Entiendo la perspectiva de @Azarosa. Es que es un caso especial. Aunque la persona esté usando palabras italianas (por decirlo así), *no* es capaz de hablar italiano, y precisamente está declarando su incapacidad de hablarlo. Es un uso especial de la lengua: es una especie de contradicción (¿Cómo lo puedes decir en italiano, si no hablas italiano? ), pero aún así, es algo que se hace, como cuando Fulano va a Italia y le dice a una persona cuya ayuda busca: “Mi scusi, non parlo italiano. Parla spagnolo?”, siendo estas las únicas palabras que sabe decir Fulano en italiano. 🤐 Entonces comprendo que se quiera decir “_quella_ lingua”, ya que el italiano se está usando solo por motivos retóricos/afectivos y prácticos. Empero, si a los italianos no les agrada “quella”, pues será que el mero hecho de estar usando palabras italianas, a pesar de todo lo dicho, lleva más importancia que las demás consideraciones, y nos tenemos que resignar vos y yo, @Azarosa. 🤷🏻‍♂️

Una pregunta, @Azarosa: ¿Qué aconsejarías usar en castellano si tuviéramos el caso contrario: un italiano que no habla español?
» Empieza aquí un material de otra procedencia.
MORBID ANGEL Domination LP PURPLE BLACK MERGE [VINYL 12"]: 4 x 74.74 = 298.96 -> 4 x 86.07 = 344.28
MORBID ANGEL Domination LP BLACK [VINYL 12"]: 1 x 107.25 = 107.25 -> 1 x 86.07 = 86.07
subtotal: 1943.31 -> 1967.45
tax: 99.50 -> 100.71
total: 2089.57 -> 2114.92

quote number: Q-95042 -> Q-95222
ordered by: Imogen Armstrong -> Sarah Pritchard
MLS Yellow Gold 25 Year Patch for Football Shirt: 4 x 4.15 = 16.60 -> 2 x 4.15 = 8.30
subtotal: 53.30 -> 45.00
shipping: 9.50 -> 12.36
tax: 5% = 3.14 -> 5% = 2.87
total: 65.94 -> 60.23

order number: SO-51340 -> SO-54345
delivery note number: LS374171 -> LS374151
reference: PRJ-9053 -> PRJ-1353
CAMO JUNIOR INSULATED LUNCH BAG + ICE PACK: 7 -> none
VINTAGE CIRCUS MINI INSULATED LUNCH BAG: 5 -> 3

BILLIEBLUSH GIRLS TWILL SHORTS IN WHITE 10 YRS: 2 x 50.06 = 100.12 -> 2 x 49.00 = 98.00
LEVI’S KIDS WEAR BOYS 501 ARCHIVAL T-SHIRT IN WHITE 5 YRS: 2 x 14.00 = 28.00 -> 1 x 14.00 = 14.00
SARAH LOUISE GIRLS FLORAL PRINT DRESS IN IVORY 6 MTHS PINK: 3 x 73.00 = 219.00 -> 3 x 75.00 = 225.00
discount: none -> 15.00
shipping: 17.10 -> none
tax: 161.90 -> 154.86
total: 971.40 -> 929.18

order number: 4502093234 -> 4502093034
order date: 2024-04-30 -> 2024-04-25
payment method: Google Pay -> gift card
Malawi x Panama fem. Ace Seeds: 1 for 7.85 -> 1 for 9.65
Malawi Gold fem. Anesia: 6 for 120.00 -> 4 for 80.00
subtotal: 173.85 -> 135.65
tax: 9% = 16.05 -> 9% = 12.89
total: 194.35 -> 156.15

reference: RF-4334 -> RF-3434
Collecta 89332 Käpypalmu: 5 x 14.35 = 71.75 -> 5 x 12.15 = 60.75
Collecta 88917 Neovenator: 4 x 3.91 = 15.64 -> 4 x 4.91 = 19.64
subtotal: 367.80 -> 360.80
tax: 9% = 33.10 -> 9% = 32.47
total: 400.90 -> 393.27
_Me hubiera gustado hablarles en castellano/español, pero no sé hablar *esta/esa/aquella* lengua._

En español tenemos hasta *tres* opciones!


----------



## Azarosa

@elroy, diríamos: ._.., pero lamentablemente no hablo ESA lengua; _definitivamente no diríamos "esta", pues en tal caso sí parecería una contradicción (la dicha de tener algo más que solo dos demostrativos  )


----------



## danieleferrari

En este contexto, y al menos desde mi punto de vista, ese _quella_ en italiano representa un error de coherencia, justamente porque el chico me habla en mi idioma, no en otra lengua.

Evidentemente, como bien apunta @elroy, el enunciado se revela un poco chocante; por mucho que el chico se empeñe en decir que no sabe italiano, sí lo habla.



Azarosa said:


> la dicha de tener algo más que solo dos demostrativos


No nos olvidemos del _codesto, _que, pese a sus siglos, sigue vivito y coleando en las variedades regionales que se hablan (y enseñan) en Toscana.  Mirad qué imagen más molona acabo de subir.


----------



## Azarosa

danieleferrari said:


> En este contexto, y al menos desde mi punto de vista, ese _quella_ en italiano representa un error de coherencia, justamente porque el chico me habla en mi idioma, no en otra lengua.
> 
> Evidentemente, como bien apunta @elroy, el enunciado se revela un poco chocante; por mucho que el chico se empeñe en decir que no sabe italiano, sí lo habla.


Son sutilezas del hilar muy fino, creo. En todo caso, el impacto afectivo del dicho sería positivo de uno u otro modo. Pero para no confundir al OP, @whips, ¡haz caso a lo que te indican nuestros dos italianos! ❤️


----------